* Web page edit records *
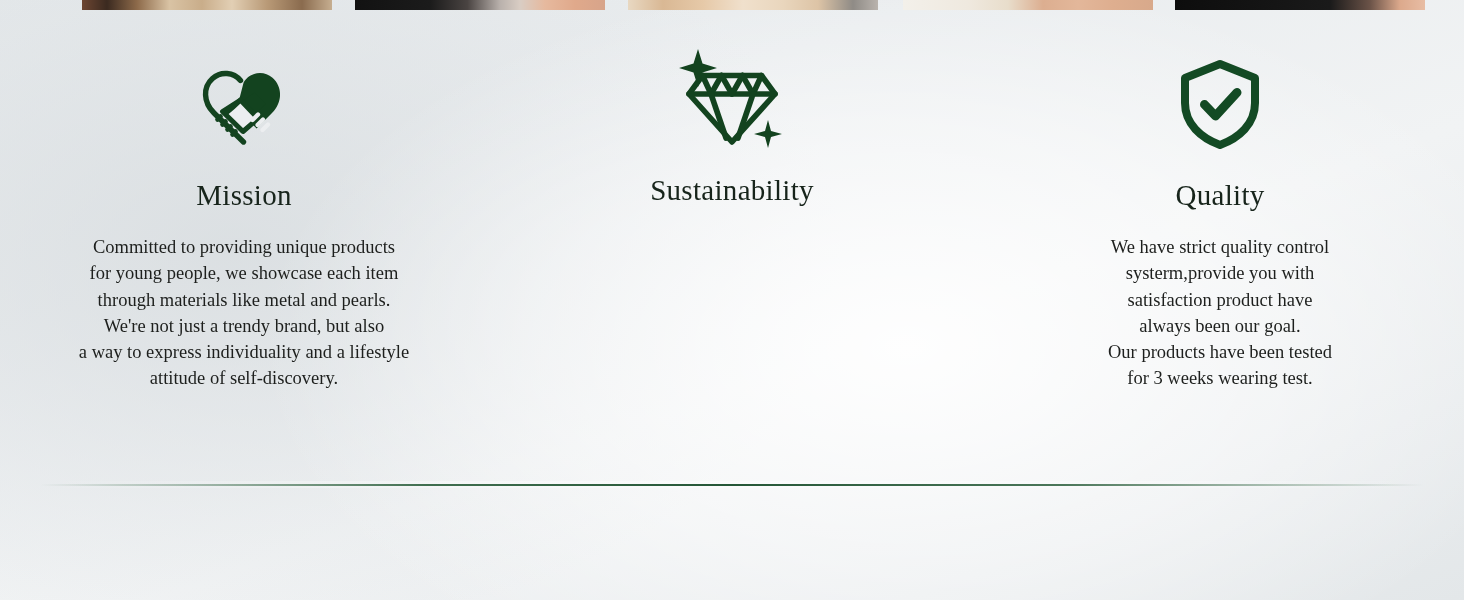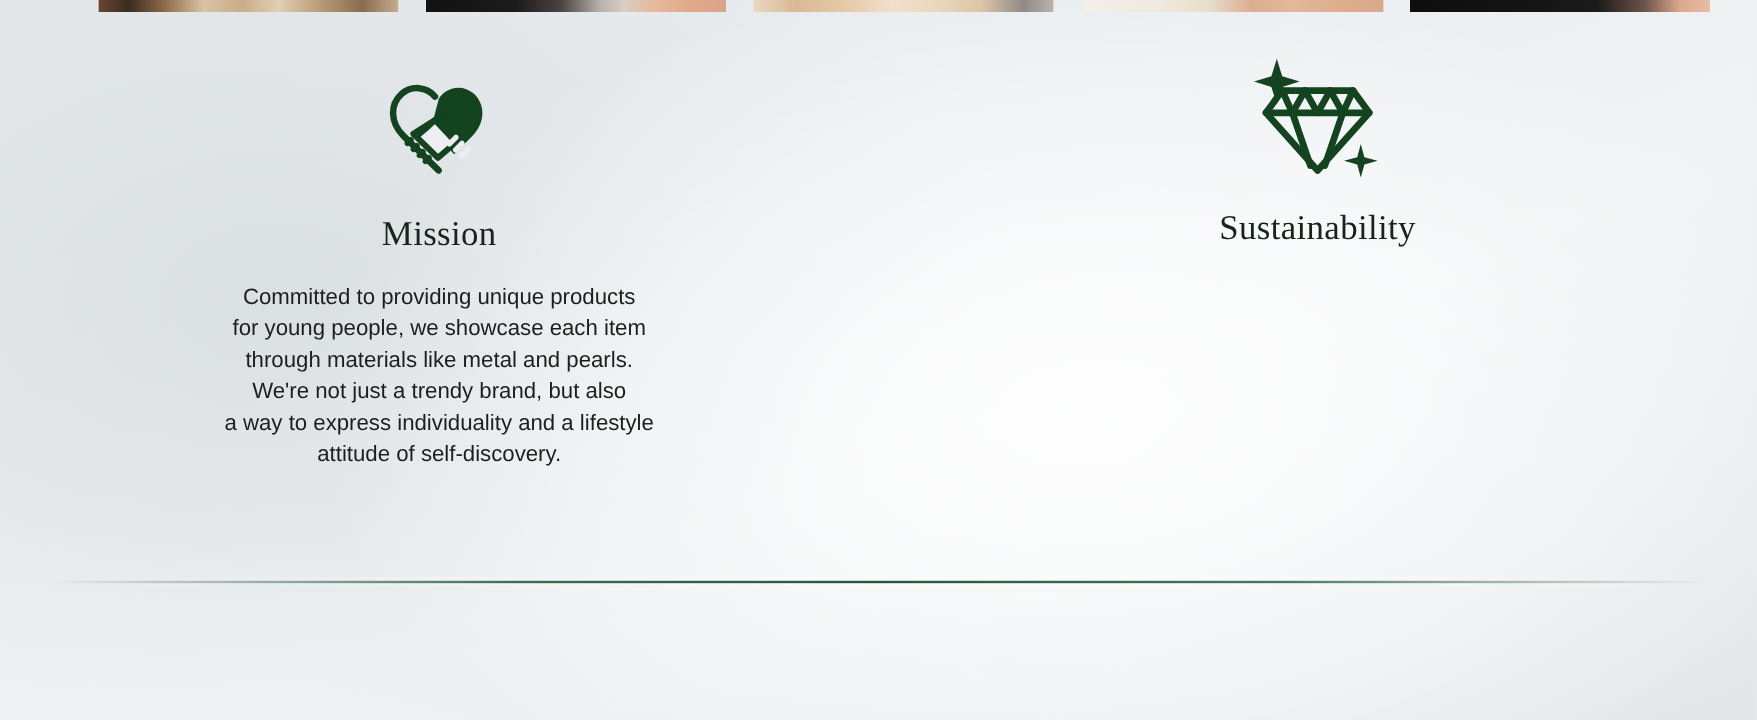--- a/index.html
+++ b/index.html
@@ -255,6 +255,21 @@
       <div class="feature-title">Sustainability</div>
     </div>
 
+    <div class="feature-col col-quality">
+      <div class="feature-icon">
+        <svg width="86" height="92" viewBox="0 0 86 92" fill="none" aria-hidden="true">
+          <path d="M43 6 L78 20 V45 C78 66 62 80 43 87 C24 80 8 66 8 45 V20 Z" stroke="#134a24" stroke-width="8" stroke-linejoin="round" fill="none"></path>
+          <path d="M27.5 46.5 L38.5 58 L60 34.5" stroke="#134a24" stroke-width="9" stroke-linecap="round" stroke-linejoin="round" fill="none"></path>
+        </svg>
+      </div>
+      <div class="feature-title">Quality</div>
+      <div class="feature-body">We have strict quality control
+systerm,provide you with
+satisfaction product have
+always been our goal.
+Our products have been tested
+for 3 weeks wearing test.</div>
+    </div>
 
   </div>
 

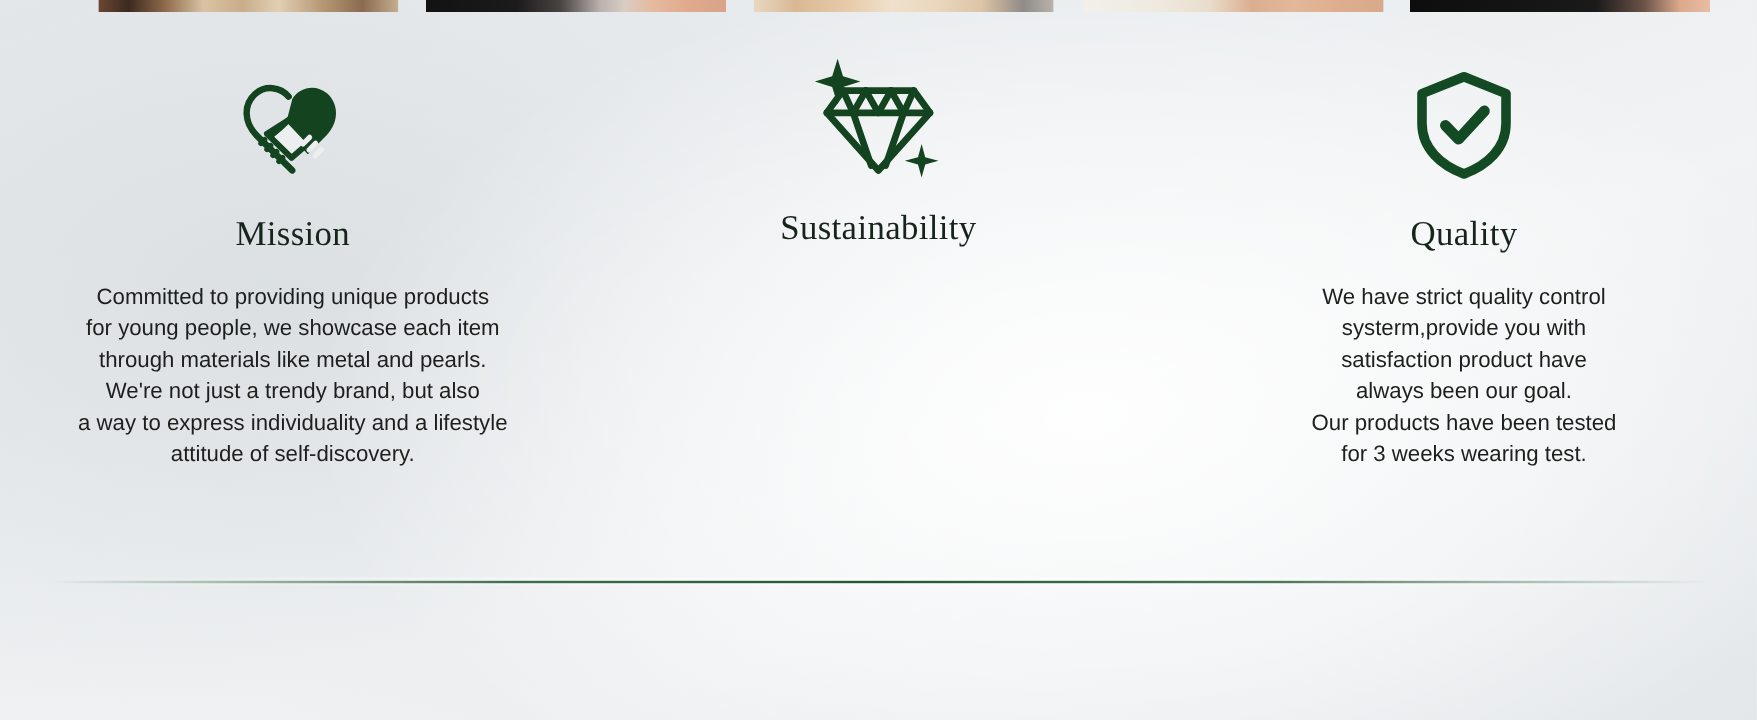--- a/index.html
+++ b/index.html
@@ -110,7 +110,7 @@
   }
 
   .feature-body {
-    font-family: Liberation Sans, sans-serif;
+    font-family: Liberation Serif, serif;
     font-size: 18.5px;
     line-height: 26.3px;
     color: #1d1f1d;

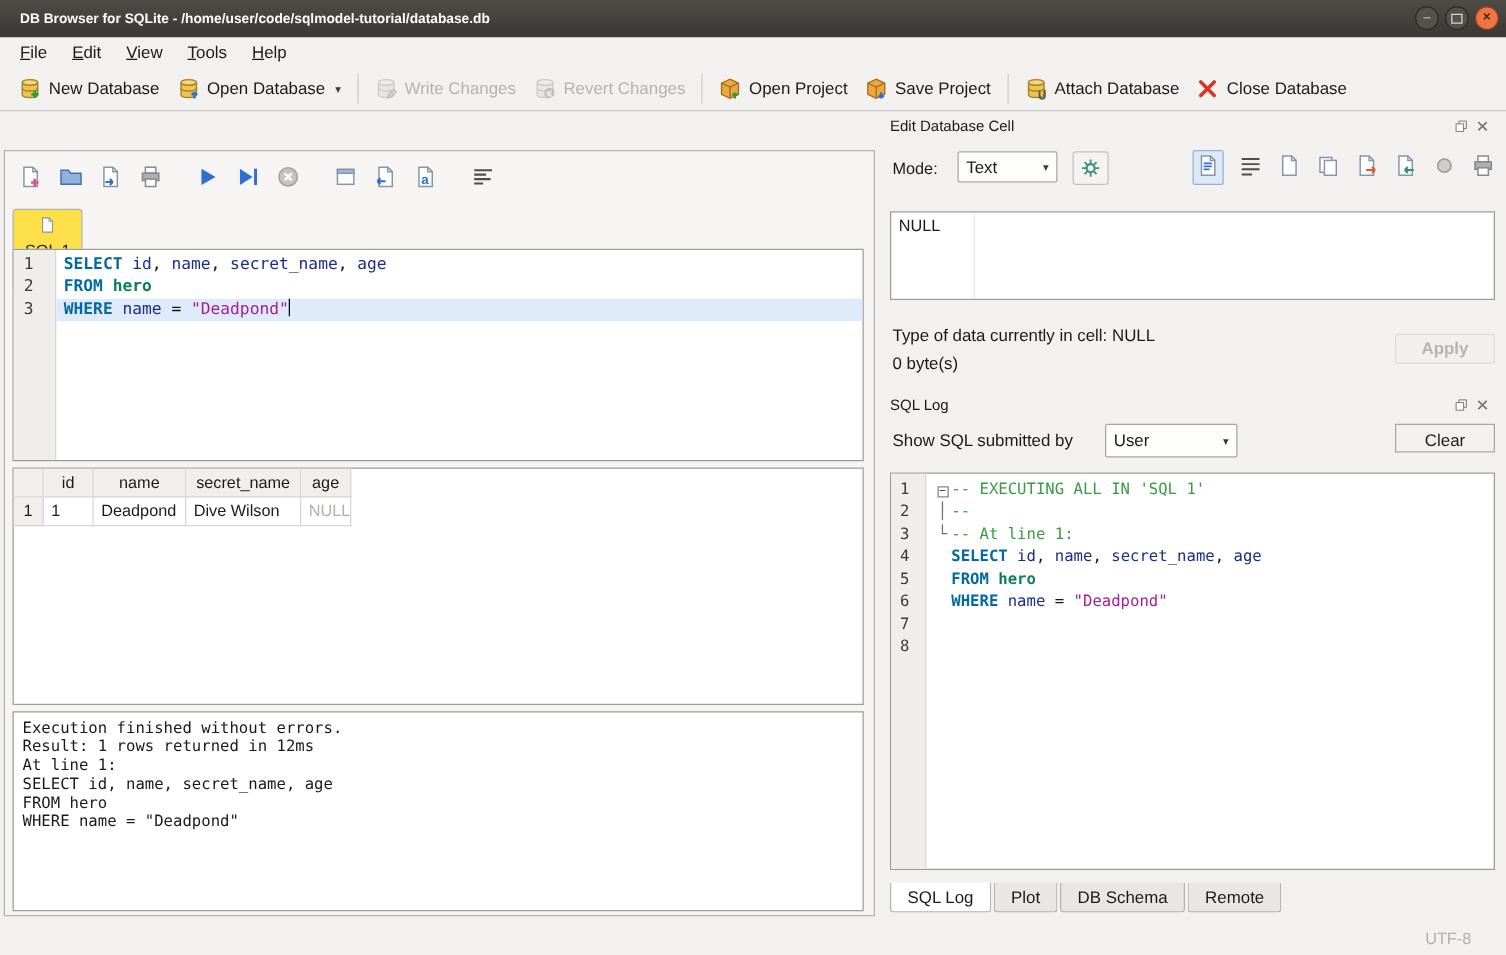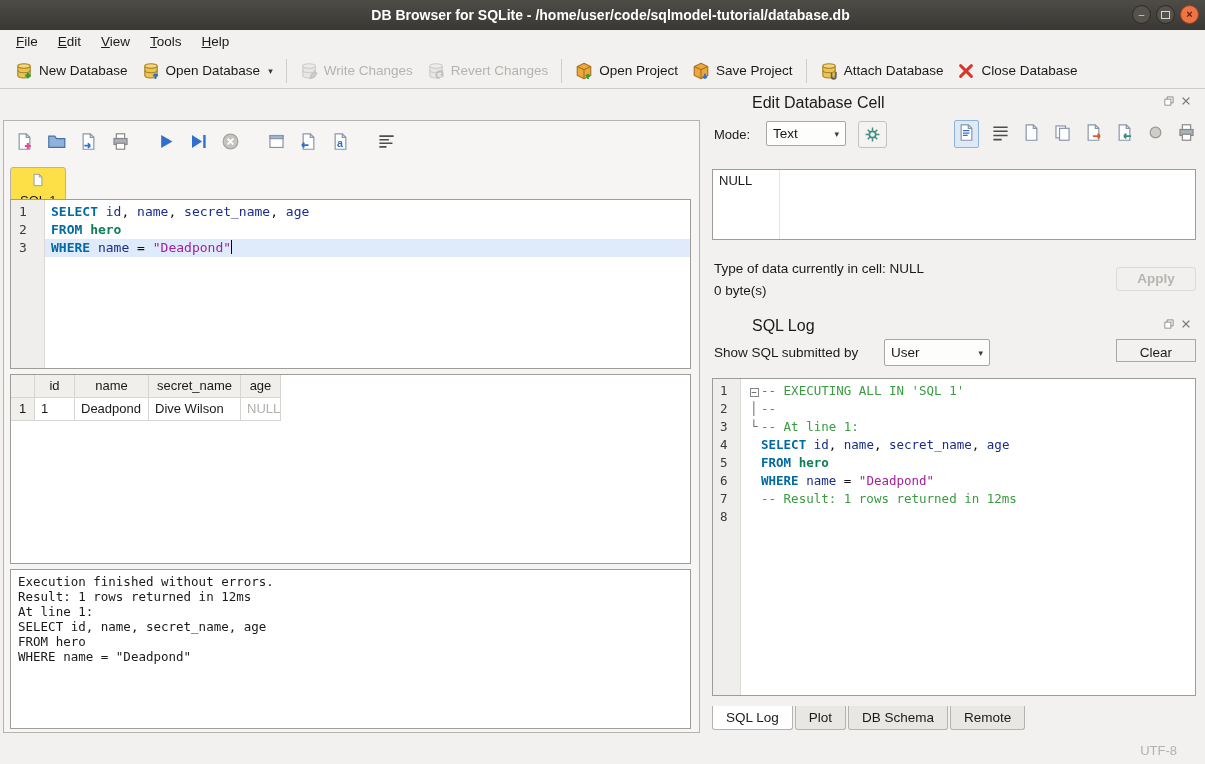--- a/index.html
+++ b/index.html
@@ -9,8 +9,8 @@
   
   #titlebar{position:absolute;left:0;top:0;width:1205px;height:30px;
     background:linear-gradient(#4e4c47,#3a3834);color:#fff;}
-  #titlebar .ttext{position:absolute;left:16px;right:0;top:0;line-height:30px;text-align:center;
-    font-weight:bold;font-size:14px;}
+  #titlebar .ttext{position:absolute;left:16px;right:0;top:0;line-height:30px;text-align:left;
+    font-weight:bold;font-size:11px;}
   #winbtns{position:absolute;right:6px;top:5px;display:flex;gap:5px;}
   .wbtn{width:19px;height:19px;border-radius:50%;background:#55524c;border:1px solid #2c2a27;
     color:#d9d7d3;font-size:10px;line-height:17px;text-align:center;box-sizing:border-box;}

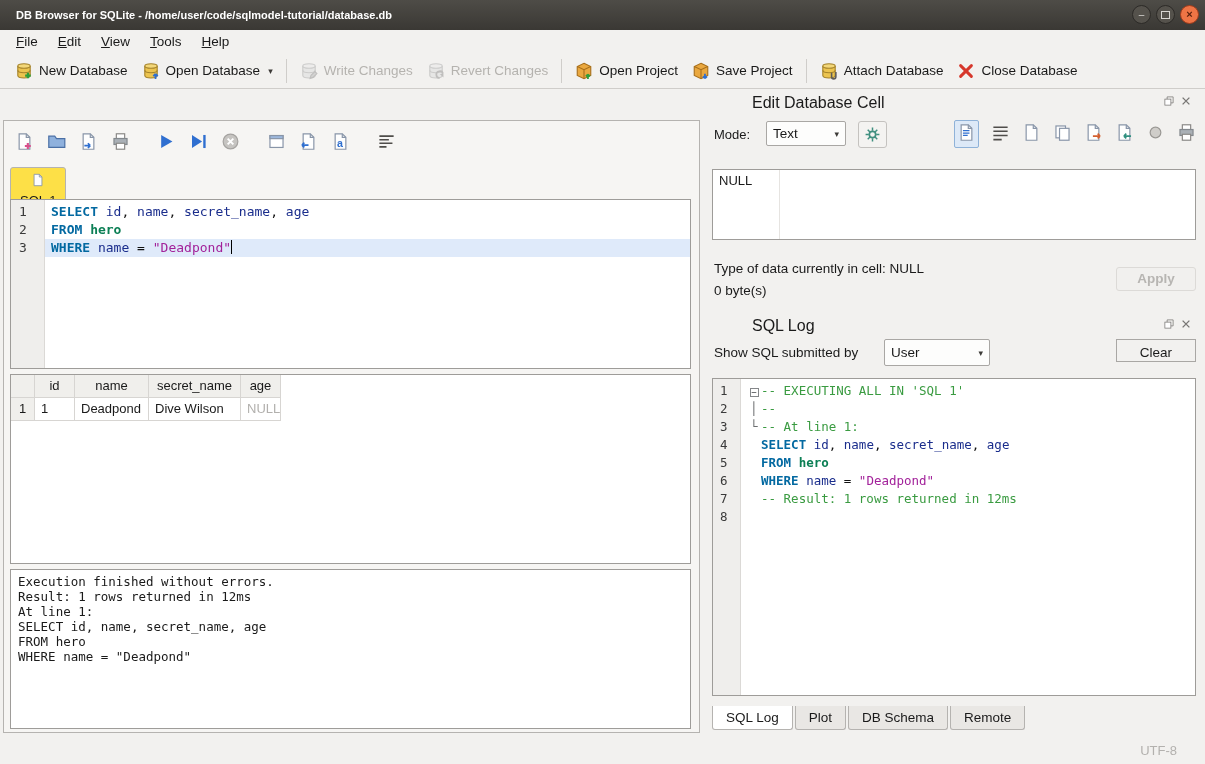--- a/index.html
+++ b/index.html
@@ -90,7 +90,7 @@
 
   
   #right{position:absolute;left:708px;top:89px;width:488px;height:648px;}
-  .panel-title{position:absolute;font-size:16px;margin-left:40px;}
+  .panel-title{position:absolute;font-size:12px;}
   .panel-icons{position:absolute;display:flex;gap:5px;}
   .picon{width:12px;height:12px;display:inline-block;}
   .picon svg{width:12px;height:12px;}

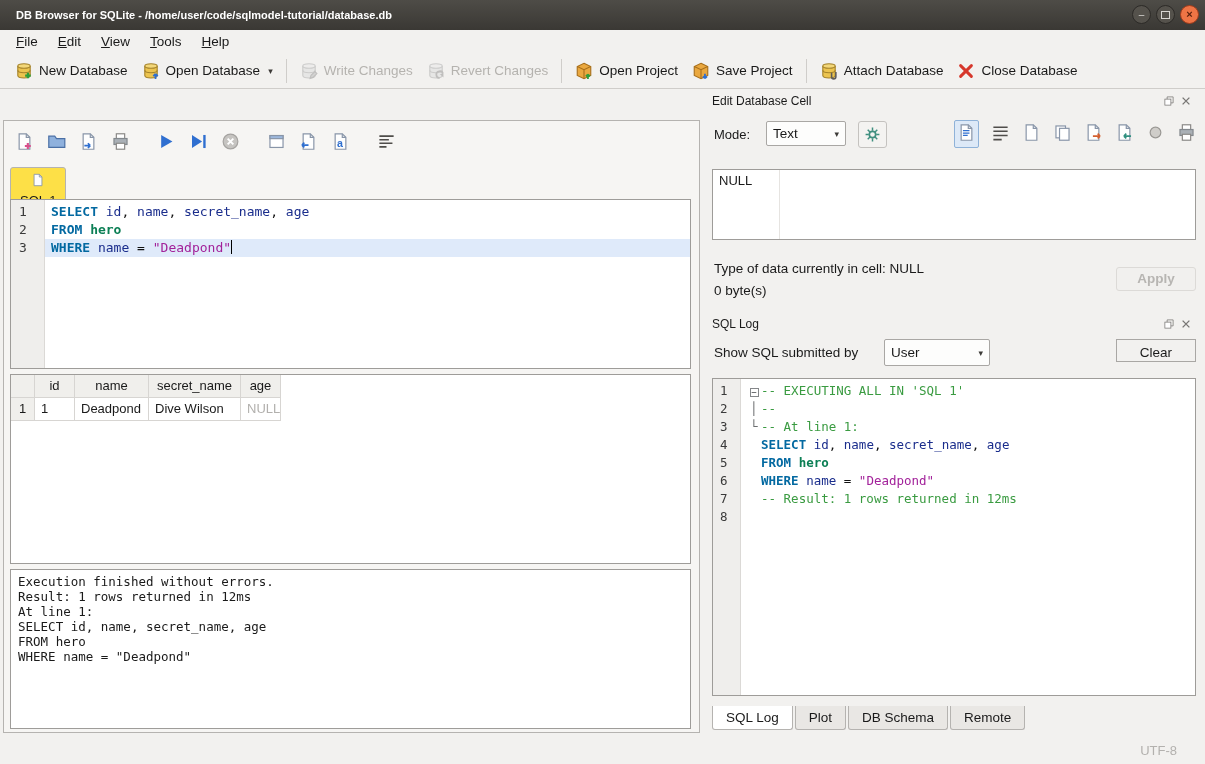--- a/index.html
+++ b/index.html
@@ -457,7 +457,6 @@
           <div class="cline"><span class="marker"></span><span class="tk-kw">SELECT</span><span class="tk-pl"> </span><span class="tk-id">id</span><span class="tk-pl">, </span><span class="tk-id">name</span><span class="tk-pl">, </span><span class="tk-id">secret_name</span><span class="tk-pl">, </span><span class="tk-id">age</span></div>
           <div class="cline"><span class="marker"></span><span class="tk-kw">FROM</span><span class="tk-pl"> </span><span class="tk-tbl">hero</span></div>
           <div class="cline"><span class="marker"></span><span class="tk-kw">WHERE</span><span class="tk-pl"> </span><span class="tk-id">name</span><span class="tk-pl"> = </span><span class="tk-str">"Deadpond"</span></div>
-          <div class="cline"><span class="marker"></span><span class="tk-com">-- Result: 1 rows returned in 12ms</span></div>
           <div class="cline"><span class="marker"></span></div>
         </div>
     </div>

* Task statement *
Wherever a picture appears, omit it; copy the rest of the data exactly.

* Written response *
--- a/index.html
+++ b/index.html
@@ -255,6 +255,21 @@
       <div class="feature-title">Sustainability</div>
     </div>
 
+    <div class="feature-col col-quality">
+      <div class="feature-icon">
+        <svg width="86" height="92" viewBox="0 0 86 92" fill="none" aria-hidden="true">
+          <path d="M43 6 L78 20 V45 C78 66 62 80 43 87 C24 80 8 66 8 45 V20 Z" stroke="#134a24" stroke-width="8" stroke-linejoin="round" fill="none"></path>
+          <path d="M27.5 46.5 L38.5 58 L60 34.5" stroke="#134a24" stroke-width="9" stroke-linecap="round" stroke-linejoin="round" fill="none"></path>
+        </svg>
+      </div>
+      <div class="feature-title">Quality</div>
+      <div class="feature-body">We have strict quality control
+systerm,provide you with
+satisfaction product have
+always been our goal.
+Our products have been tested
+for 3 weeks wearing test.</div>
+    </div>
 
   </div>
 

--- a/index.html
+++ b/index.html
@@ -110,7 +110,7 @@
   }
 
   .feature-body {
-    font-family: Liberation Sans, sans-serif;
+    font-family: Liberation Serif, serif;
     font-size: 18.5px;
     line-height: 26.3px;
     color: #1d1f1d;

--- a/index.html
+++ b/index.html
@@ -9,8 +9,8 @@
   
   #titlebar{position:absolute;left:0;top:0;width:1205px;height:30px;
     background:linear-gradient(#4e4c47,#3a3834);color:#fff;}
-  #titlebar .ttext{position:absolute;left:16px;right:0;top:0;line-height:30px;text-align:center;
-    font-weight:bold;font-size:14px;}
+  #titlebar .ttext{position:absolute;left:16px;right:0;top:0;line-height:30px;text-align:left;
+    font-weight:bold;font-size:11px;}
   #winbtns{position:absolute;right:6px;top:5px;display:flex;gap:5px;}
   .wbtn{width:19px;height:19px;border-radius:50%;background:#55524c;border:1px solid #2c2a27;
     color:#d9d7d3;font-size:10px;line-height:17px;text-align:center;box-sizing:border-box;}

--- a/index.html
+++ b/index.html
@@ -90,7 +90,7 @@
 
   
   #right{position:absolute;left:708px;top:89px;width:488px;height:648px;}
-  .panel-title{position:absolute;font-size:16px;margin-left:40px;}
+  .panel-title{position:absolute;font-size:12px;}
   .panel-icons{position:absolute;display:flex;gap:5px;}
   .picon{width:12px;height:12px;display:inline-block;}
   .picon svg{width:12px;height:12px;}

--- a/index.html
+++ b/index.html
@@ -457,7 +457,6 @@
           <div class="cline"><span class="marker"></span><span class="tk-kw">SELECT</span><span class="tk-pl"> </span><span class="tk-id">id</span><span class="tk-pl">, </span><span class="tk-id">name</span><span class="tk-pl">, </span><span class="tk-id">secret_name</span><span class="tk-pl">, </span><span class="tk-id">age</span></div>
           <div class="cline"><span class="marker"></span><span class="tk-kw">FROM</span><span class="tk-pl"> </span><span class="tk-tbl">hero</span></div>
           <div class="cline"><span class="marker"></span><span class="tk-kw">WHERE</span><span class="tk-pl"> </span><span class="tk-id">name</span><span class="tk-pl"> = </span><span class="tk-str">"Deadpond"</span></div>
-          <div class="cline"><span class="marker"></span><span class="tk-com">-- Result: 1 rows returned in 12ms</span></div>
           <div class="cline"><span class="marker"></span></div>
         </div>
     </div>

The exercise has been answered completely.